**TRY IT**
Check each line of the material below, and copy it if it holds the string "colors".

**RECORDED INFORMATION**
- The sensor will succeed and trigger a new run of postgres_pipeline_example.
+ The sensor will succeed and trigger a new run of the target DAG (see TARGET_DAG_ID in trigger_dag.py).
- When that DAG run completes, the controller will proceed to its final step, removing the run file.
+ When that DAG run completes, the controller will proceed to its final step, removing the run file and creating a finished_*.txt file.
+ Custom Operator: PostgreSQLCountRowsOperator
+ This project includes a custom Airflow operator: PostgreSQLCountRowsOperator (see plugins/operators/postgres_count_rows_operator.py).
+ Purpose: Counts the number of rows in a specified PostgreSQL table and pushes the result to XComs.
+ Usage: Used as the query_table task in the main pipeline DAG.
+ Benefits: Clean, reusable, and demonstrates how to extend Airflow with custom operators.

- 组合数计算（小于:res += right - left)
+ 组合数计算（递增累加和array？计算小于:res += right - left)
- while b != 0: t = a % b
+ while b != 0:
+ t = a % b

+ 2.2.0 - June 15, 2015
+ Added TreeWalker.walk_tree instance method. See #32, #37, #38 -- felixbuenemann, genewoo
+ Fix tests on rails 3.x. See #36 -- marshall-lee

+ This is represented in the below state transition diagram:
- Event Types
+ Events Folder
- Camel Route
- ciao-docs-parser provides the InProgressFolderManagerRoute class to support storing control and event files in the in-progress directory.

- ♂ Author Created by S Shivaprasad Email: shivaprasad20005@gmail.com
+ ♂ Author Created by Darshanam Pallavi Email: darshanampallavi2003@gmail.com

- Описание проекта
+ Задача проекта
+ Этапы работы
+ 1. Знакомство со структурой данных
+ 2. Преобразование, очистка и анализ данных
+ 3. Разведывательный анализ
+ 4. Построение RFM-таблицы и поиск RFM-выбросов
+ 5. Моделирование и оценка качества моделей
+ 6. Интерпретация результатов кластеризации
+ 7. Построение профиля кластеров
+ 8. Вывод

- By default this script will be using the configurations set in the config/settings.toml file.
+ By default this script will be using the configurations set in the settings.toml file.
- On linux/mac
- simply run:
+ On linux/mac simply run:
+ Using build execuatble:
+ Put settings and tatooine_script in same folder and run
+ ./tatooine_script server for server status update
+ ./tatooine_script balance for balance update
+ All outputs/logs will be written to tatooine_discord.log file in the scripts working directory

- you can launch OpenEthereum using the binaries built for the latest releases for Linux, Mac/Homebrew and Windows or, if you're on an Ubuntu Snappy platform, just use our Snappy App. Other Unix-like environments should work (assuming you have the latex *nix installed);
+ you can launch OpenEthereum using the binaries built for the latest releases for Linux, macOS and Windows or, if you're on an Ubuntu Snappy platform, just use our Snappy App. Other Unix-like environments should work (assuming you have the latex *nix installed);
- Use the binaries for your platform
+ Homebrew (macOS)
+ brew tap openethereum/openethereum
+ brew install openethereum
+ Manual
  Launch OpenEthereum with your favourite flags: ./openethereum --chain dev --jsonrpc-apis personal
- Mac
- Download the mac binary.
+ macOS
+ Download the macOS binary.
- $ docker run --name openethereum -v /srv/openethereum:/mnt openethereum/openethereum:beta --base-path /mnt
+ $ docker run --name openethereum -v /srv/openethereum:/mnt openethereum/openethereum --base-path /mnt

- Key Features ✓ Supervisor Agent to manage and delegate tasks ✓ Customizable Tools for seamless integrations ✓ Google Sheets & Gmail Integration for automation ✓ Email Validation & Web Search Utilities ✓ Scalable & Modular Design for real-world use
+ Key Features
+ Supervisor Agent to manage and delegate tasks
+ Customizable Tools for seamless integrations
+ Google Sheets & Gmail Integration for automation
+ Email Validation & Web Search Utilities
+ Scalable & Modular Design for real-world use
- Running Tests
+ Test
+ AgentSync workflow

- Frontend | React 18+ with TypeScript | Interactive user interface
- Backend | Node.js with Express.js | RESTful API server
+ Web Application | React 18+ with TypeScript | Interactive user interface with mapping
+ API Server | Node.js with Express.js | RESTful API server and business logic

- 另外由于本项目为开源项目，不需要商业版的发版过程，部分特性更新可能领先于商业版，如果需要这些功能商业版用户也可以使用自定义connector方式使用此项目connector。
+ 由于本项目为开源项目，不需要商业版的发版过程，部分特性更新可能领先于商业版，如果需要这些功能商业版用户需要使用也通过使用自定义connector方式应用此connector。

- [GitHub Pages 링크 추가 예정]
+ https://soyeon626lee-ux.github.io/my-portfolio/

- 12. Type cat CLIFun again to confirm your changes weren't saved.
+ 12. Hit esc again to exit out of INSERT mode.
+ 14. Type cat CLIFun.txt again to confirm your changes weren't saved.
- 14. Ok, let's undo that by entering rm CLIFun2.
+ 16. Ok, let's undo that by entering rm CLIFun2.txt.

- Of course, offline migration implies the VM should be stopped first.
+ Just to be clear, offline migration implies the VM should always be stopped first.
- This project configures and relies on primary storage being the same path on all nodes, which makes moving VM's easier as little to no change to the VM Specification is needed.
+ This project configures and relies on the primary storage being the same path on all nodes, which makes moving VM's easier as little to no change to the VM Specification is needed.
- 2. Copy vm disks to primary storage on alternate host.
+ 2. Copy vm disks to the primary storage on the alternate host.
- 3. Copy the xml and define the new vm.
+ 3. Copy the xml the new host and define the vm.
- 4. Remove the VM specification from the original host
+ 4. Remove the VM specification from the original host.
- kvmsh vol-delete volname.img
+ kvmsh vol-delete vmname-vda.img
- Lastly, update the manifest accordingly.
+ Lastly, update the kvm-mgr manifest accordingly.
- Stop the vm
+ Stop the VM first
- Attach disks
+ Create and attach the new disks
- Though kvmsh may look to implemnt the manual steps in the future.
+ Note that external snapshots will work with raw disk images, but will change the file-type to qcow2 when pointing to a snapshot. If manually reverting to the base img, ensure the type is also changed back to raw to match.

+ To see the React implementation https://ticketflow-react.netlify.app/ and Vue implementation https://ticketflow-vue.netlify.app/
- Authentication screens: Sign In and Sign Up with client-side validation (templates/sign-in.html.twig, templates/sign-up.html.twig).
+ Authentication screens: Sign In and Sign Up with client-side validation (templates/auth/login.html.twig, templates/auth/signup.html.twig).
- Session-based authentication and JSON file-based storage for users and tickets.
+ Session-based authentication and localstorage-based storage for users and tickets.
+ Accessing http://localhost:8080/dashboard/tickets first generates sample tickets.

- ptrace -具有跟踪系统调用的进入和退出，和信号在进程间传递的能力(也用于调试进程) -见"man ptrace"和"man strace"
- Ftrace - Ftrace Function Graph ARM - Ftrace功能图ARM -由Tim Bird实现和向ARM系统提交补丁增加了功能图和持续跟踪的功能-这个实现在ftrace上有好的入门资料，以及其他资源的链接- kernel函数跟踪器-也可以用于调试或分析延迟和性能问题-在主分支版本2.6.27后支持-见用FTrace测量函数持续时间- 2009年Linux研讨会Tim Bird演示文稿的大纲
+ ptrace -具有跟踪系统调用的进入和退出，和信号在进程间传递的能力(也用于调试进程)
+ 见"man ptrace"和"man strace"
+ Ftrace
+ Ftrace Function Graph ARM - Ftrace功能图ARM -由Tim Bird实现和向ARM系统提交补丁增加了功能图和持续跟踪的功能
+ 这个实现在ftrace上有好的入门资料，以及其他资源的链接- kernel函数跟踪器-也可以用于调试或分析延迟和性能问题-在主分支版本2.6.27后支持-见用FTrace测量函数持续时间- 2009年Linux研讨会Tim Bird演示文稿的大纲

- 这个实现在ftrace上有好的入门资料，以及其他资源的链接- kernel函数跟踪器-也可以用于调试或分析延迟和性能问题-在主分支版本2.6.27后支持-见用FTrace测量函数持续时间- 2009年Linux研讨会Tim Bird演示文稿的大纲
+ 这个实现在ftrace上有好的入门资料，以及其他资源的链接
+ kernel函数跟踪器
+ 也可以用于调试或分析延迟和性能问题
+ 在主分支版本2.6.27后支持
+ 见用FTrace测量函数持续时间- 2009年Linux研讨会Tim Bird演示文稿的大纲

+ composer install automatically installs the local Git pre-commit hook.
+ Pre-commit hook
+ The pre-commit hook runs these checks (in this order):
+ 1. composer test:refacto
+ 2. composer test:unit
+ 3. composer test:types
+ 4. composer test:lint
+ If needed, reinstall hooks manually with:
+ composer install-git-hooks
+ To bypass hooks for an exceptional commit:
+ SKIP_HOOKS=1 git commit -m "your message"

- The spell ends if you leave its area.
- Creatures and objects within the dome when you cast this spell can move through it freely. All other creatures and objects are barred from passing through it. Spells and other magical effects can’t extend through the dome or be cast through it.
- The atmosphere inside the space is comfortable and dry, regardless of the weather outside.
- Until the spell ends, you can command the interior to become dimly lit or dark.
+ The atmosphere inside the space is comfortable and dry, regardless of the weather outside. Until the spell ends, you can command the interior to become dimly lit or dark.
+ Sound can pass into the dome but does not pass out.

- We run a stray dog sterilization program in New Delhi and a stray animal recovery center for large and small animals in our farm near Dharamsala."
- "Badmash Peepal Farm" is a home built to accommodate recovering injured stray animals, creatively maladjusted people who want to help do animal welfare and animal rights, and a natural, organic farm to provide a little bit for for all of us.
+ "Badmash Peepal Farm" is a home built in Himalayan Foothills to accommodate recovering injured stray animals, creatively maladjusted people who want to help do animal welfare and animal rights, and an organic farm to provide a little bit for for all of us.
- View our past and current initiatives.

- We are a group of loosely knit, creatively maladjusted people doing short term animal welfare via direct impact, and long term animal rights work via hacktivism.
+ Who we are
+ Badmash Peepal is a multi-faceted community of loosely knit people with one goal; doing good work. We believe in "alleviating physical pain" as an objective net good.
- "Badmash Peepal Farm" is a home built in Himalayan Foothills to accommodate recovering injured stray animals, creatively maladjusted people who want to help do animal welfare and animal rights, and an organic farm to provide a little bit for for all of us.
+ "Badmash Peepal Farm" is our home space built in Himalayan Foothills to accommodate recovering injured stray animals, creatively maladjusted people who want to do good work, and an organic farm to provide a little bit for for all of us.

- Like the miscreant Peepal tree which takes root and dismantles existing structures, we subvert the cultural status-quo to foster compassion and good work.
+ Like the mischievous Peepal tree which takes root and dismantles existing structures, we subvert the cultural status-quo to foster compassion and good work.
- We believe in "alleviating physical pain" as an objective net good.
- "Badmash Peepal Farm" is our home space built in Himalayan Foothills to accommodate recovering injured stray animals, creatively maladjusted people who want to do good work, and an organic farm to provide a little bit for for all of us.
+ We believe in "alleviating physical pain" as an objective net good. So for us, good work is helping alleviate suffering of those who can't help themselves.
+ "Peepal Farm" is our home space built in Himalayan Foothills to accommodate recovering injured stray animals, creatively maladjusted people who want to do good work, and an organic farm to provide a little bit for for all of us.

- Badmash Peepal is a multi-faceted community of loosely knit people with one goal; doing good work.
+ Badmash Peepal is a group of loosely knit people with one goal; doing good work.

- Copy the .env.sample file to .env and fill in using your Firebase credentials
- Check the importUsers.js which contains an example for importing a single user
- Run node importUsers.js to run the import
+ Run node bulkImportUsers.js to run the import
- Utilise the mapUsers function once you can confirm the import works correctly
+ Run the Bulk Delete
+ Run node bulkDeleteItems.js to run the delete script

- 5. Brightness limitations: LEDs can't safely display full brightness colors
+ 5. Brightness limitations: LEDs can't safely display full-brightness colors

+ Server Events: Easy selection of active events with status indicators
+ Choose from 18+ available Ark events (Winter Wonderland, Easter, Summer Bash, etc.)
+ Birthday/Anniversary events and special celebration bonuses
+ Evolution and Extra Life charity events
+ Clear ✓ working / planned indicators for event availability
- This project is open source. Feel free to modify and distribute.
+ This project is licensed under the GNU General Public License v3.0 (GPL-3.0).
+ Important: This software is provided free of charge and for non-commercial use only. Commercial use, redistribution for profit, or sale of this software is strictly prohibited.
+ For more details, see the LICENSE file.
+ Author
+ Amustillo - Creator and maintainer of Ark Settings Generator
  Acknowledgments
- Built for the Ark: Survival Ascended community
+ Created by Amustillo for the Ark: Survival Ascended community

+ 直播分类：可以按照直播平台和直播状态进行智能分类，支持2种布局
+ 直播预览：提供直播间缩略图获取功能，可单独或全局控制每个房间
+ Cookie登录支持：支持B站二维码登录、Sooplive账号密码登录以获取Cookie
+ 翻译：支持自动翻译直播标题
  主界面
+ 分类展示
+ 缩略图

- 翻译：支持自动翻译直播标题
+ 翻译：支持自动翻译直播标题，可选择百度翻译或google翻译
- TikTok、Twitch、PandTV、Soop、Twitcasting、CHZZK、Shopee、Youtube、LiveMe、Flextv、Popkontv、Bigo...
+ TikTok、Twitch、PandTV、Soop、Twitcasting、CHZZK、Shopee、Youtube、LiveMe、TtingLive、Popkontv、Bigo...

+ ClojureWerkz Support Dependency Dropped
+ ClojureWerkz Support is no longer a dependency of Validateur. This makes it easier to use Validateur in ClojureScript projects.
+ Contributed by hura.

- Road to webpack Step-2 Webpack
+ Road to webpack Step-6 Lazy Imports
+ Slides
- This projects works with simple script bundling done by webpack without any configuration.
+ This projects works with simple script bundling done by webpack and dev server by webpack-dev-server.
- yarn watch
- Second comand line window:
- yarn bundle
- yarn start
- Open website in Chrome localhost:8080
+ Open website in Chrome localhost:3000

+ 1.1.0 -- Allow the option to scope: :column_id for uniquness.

**OUTPUT OF THE TASK**
- 5. Brightness limitations: LEDs can't safely display full brightness colors
+ 5. Brightness limitations: LEDs can't safely display full-brightness colors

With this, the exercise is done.